Web page edit records
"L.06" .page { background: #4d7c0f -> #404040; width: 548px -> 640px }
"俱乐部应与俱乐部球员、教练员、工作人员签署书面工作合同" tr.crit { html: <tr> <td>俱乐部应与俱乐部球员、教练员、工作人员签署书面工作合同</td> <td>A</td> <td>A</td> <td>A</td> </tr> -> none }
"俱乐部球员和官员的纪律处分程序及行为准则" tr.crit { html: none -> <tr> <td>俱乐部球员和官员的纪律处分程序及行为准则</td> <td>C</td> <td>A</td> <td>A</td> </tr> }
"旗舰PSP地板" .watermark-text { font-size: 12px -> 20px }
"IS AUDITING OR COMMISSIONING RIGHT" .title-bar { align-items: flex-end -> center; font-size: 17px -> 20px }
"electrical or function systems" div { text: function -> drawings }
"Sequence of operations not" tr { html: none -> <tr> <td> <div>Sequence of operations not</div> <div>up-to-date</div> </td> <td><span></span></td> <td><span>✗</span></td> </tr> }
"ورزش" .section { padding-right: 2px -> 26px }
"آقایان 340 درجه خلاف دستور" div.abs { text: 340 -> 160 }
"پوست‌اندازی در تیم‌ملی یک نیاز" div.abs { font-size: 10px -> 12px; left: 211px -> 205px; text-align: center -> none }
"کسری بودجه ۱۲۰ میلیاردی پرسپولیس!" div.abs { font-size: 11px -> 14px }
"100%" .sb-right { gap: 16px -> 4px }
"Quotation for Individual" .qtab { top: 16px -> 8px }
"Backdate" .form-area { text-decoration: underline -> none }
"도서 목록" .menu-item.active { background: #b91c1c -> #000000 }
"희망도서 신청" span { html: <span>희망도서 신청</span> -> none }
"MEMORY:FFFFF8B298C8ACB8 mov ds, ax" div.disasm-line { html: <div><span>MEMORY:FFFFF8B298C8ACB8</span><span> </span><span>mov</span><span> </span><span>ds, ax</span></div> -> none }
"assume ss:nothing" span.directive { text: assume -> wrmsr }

## WORK INSTRUCTION
All that belongs in your answer is the stretch of entries above from the line with "gap: 16px ->" through the line with "html: <span>희망도서 신청</span>", printed exactly.

## RESPONSE FOR THIS EXERCISE
"100%" .sb-right { gap: 16px -> 4px }
"Quotation for Individual" .qtab { top: 16px -> 8px }
"Backdate" .form-area { text-decoration: underline -> none }
"도서 목록" .menu-item.active { background: #b91c1c -> #000000 }
"희망도서 신청" span { html: <span>희망도서 신청</span> -> none }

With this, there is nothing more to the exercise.